North Korea, economic growth vs securities growth, and banks appear to be some of the major differences in issues.

article_grams <- data %>%
  select(
    wo_stops, administration
  ) %>%
  unnest_tokens(word, wo_stops, token = "ngrams", n = 2) %>%
  mutate(word = wordStem(word)) %>%
  group_by(administration, word) %>%
  dplyr::summarize(count = n()) %>%
  filter(count >= 10) %>%
  mutate(prob = count/sum(count)) %>%
  arrange(administration, desc(prob))

article_grams %>% 
  filter(min_rank(desc(prob)) <= 15) %>%
  arrange(administration, desc(prob)) %>%
  ggplot() + geom_bar(aes(x = word, y = prob, fill = administration), stat = "identity") + facet_wrap(~administration) +
  coord_flip () + labs(title = "Bigram Comparison")

The comparison of bigrams adds more clarity to the differences

sub_grams <- article_grams %>%
  ungroup () %>%
  filter(prob >= .0005) %>%
  mutate(new_word = str_replace_all(word, ' ', '_')) %>%
  distinct(word, new_word)
  
data_new <- data


for (i in 1:nrow(sub_grams)){
  data_new <- data_new %>%
    mutate(
      wo_stops = str_replace_all(wo_stops, sub_grams$word[i], sub_grams$new_word[i])
    ) 
}
data_new$wo_stops <- removeWords(data_new$wo_stops, "united_st")
articles_final <- data_new  %>%
    select(wo_stops, administration) %>%
    rename(article = wo_stops)

Run corpus through classifier

Here, we create a tf-idf matrix and run that through some of the “usual suspects” for classifier models

corpus <- Corpus(VectorSource(articles_final$article))

meta(corpus, "administration") <- articles_final$administration
corpus <- tm_map(corpus, stemDocument)
table(articles_final$administration)

## 
## Obama Trump 
##   491   209

td <- DocumentTermMatrix(corpus, control = list(weighting = weightTfIdf))
labels <- data$administration
len <- length(labels)

container <- create_container(td, labels = labels, trainSize = 1:500, testSize = 501:len, virgin = F)

svm_model <- train_model(container, "SVM") #changing the kernel to polynomial hurt performance
tree_model <- train_model(container, "TREE", ntree = 500, nodesize = 5)
maxent_model <- train_model(container, "MAXENT")

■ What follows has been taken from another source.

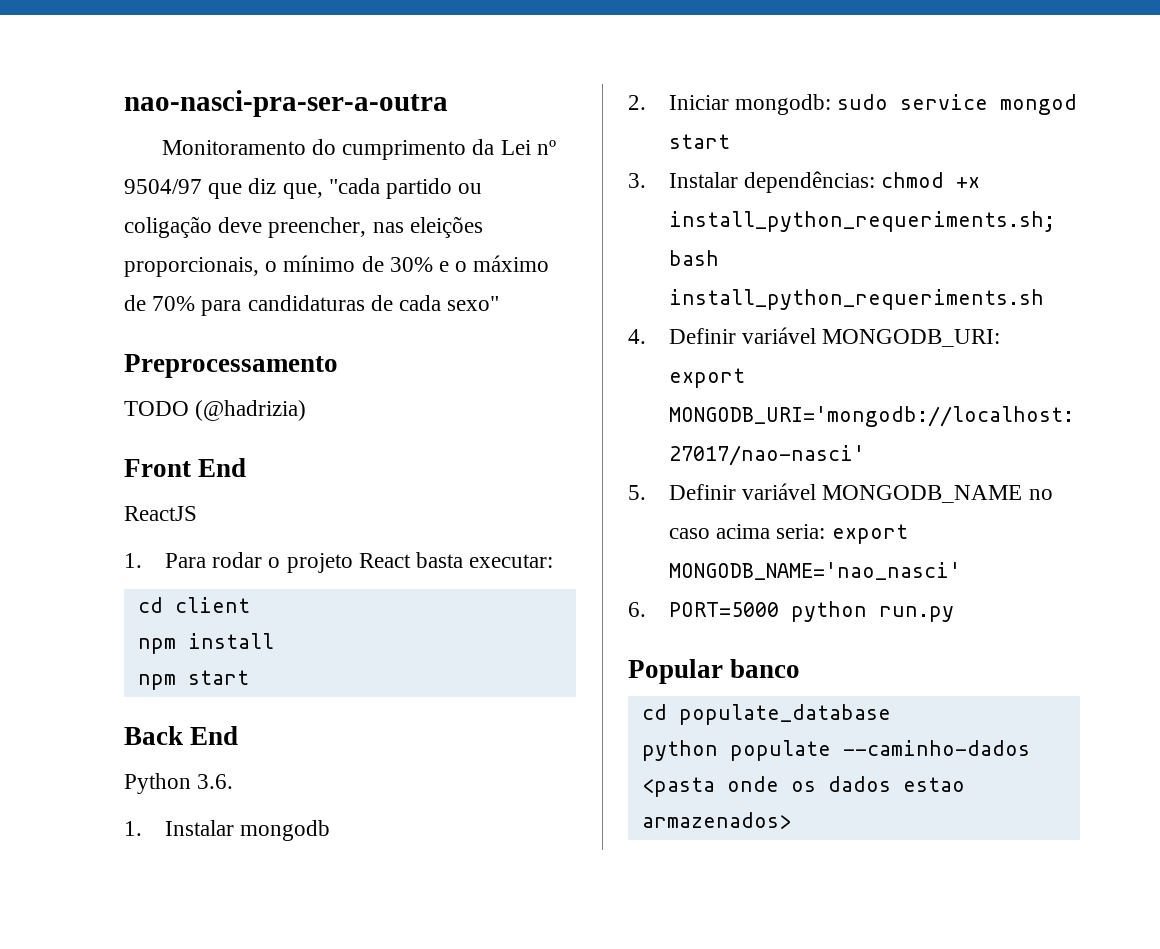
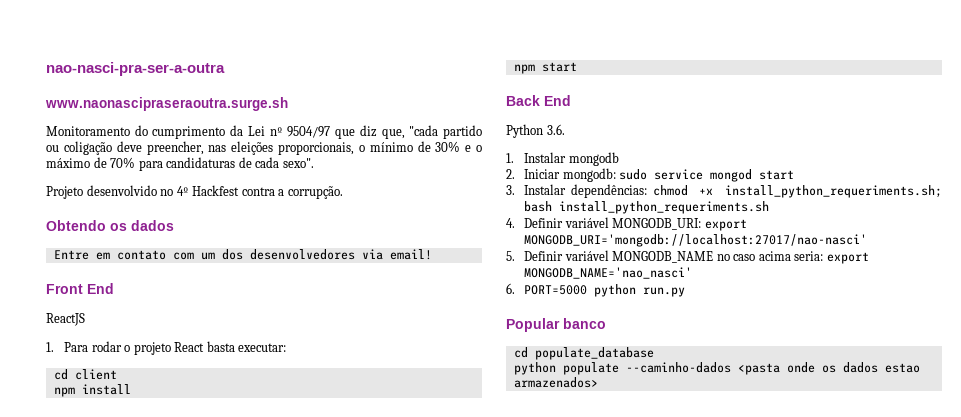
(448, 103) none -> [45,97,288,111] // www.naonascipraseraoutra.surge.sh
[447,296,500,311] [124,354,338,378] [124,400,307,421] sexo" // Preprocessamento // TODO (@hadrizia) -> [282,158,314,168] [46,185,343,199] [46,220,174,231] [53,249,432,260] sexo". // Projeto desenvolvido no 4º Hackfest contra a corrupção. // Obtendo os dados // Entre em contato com um dos desenvolvedores via email!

svm_test <- classify_model(container, svm_model)
tree_test <- classify_model(container, tree_model)
maxent_test <- classify_model(container, maxent_model)

labels_out <- data.frame(actual_label = labels[501:len], svm = svm_test[,1], tree = tree_test[,1], 
                         maxent = maxent_test[,1], stringsAsFactors = F)

We create a function for calculating performance metrics and compare the models

print_mets <- function (confusion){
  recall <- confusion[4]/sum(confusion[3],confusion[4])
  precision <- confusion[4] / sum(confusion[2], confusion[4])
  accuracy <- sum(confusion[1], confusion[4]) / sum(confusion)
  f <- 2*((precision*recall)/(precision + recall))
  sprintf("Precision: %s Recall: %s Accuracy: %s F Measure: %s", round(precision, 5), round(recall,5),
          round(accuracy, 5), round(f,5))
}



table_svm <- table(Predicted = labels_out$svm, Actual = labels_out$actual_label)
pander(table_svm)

	Obama	Trump
Obama	133	45
Trump	7	15

print_mets(table_svm)

## [1] "Precision: 0.68182 Recall: 0.25 Accuracy: 0.74 F Measure: 0.36585"

table_tree <- table(Predicted = labels_out$tree, Actual = labels_out$actual_label)
pander(table_tree)

	Obama	Trump
Obama	127	27
Trump	13	33

print_mets(table_tree)

## [1] "Precision: 0.71739 Recall: 0.55 Accuracy: 0.8 F Measure: 0.62264"

table_maxent <- table(Predicted = labels_out$maxent, Actual = labels_out$actual_label)
pander(table_maxent)

	Obama	Trump
Obama	131	39
Trump	9	21

print_mets(table_maxent)

## [1] "Precision: 0.7 Recall: 0.35 Accuracy: 0.76 F Measure: 0.46667"

The best performance is clearly from the random forest model.

Conclusion

There were some substantative differences in word distributions between press releases between the two administrations. As such, the classifier fared well, and was better than random when guessing either administration. It is up to the reader to determine what to make of these differences in word choices.